Damián hizo memoria y, en efecto, recordó que había hablado con el dueño de Rocky varios meses atrás.
– Sí, estuvimos charlando, pero ese no es motivo suficiente para dejarle tu fortuna a alguien.
– Bueno, por lo poco que me contó, usted le cayó bastante bien. Me dijo que le recordaba a él cuando era joven. Don Ginés provenía de una familia bastante humilde y, como usted, quedó huérfano muy pronto, de modo que le crió su abuela. No tuvo una vida fácil, pero al final logró crear un imperio de la nada. Se casó, pero no tuvo descendencia, de modo que siempre dijo que iba a dejar sus ahorros y sus propiedades a diferentes entidades sin ánimo de lucro. Sin embargo, después de conocerle, quiso modificar su testamento. El quería que usted se trasladara a su casa de Dos Montes y que se siguiera encargando de Rocky. En cuanto al dinero, tendrá una asignación mensual de tres mil euros para sus gastos. Don Ginés no quería que perdiera el norte al verse con una gran fortuna en su poder, el quería que viera todo esto como una simple ayuda.

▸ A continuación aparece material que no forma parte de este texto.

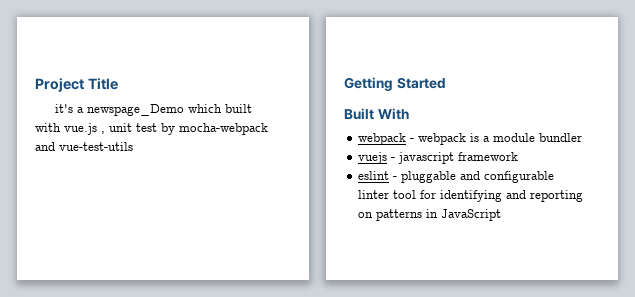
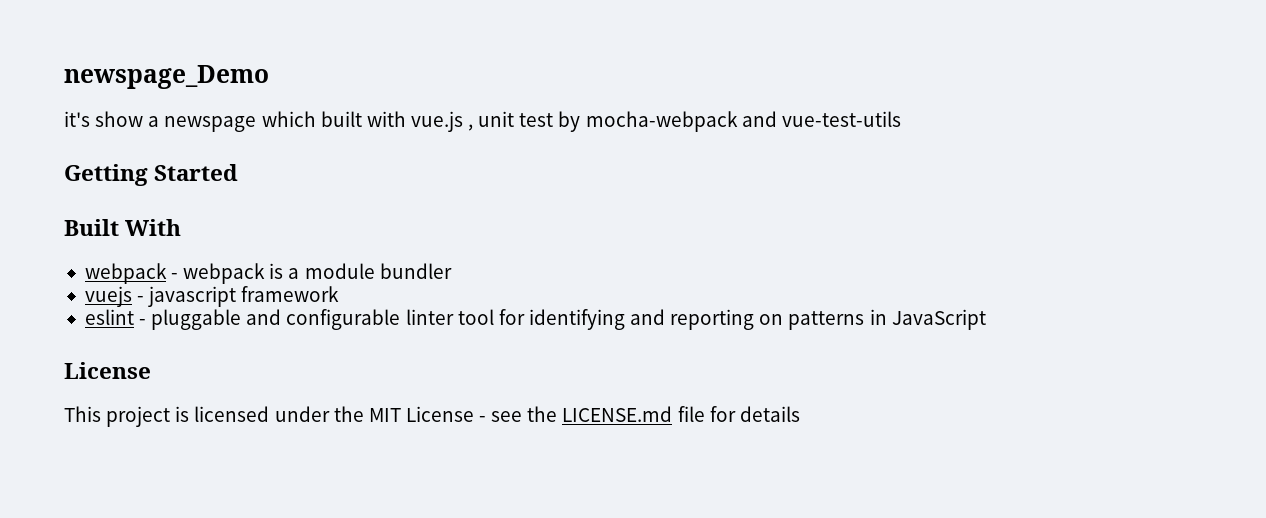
[35,78,118,92] Project Title -> [64,65,269,89] newspage_Demo
[77,104,185,116] a newspage_Demo -> [95,111,257,132] show a newspage
(502, 215) none -> [64,362,151,379] [64,406,800,427] // License // This project is licensed under the MIT License - see the LICENSE.md file for details

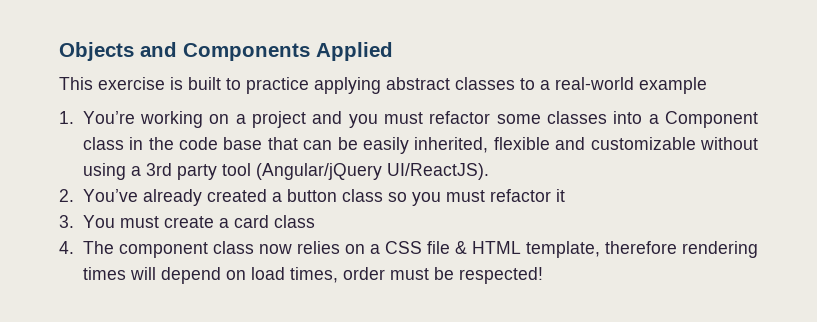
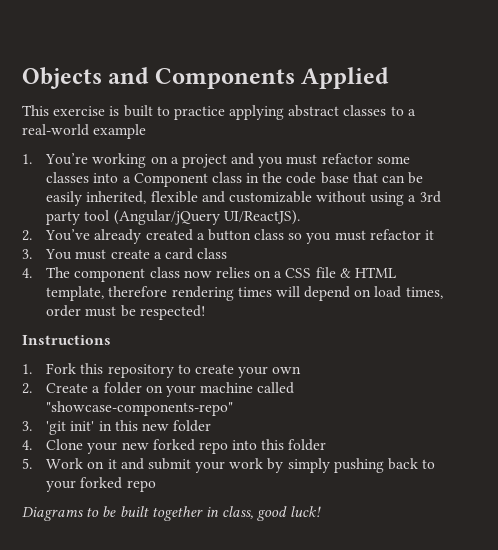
(543, 275) none -> [22,335,111,345] [22,363,302,378] [22,382,295,397] [46,401,234,416] [22,420,212,435] [22,439,327,454] [22,458,436,473] [46,477,156,492] [22,506,322,521] // Instructions // 1. Fork this repository to create your own // 2. Create a folder on your machine called "showcase-components-repo" // 3. 'git init' in this new folder // 4. Clone your new forked repo into this folder // 5. Work on it and submit your work by simply pushing back to your forked repo // Diagrams to be built together in class, good luck!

El señor Martínez guardó silencio con el fin de que Damián asimilara todo lo que le había contado y esperó pacientemente su respuesta. Pasaron varios minutos hasta que el joven empezó a reír, se volteó a mirar a su tía y con los ojos llenos de lágrimas, le dijo:
– ¿Ves, tía? Te dije que sería algo bueno.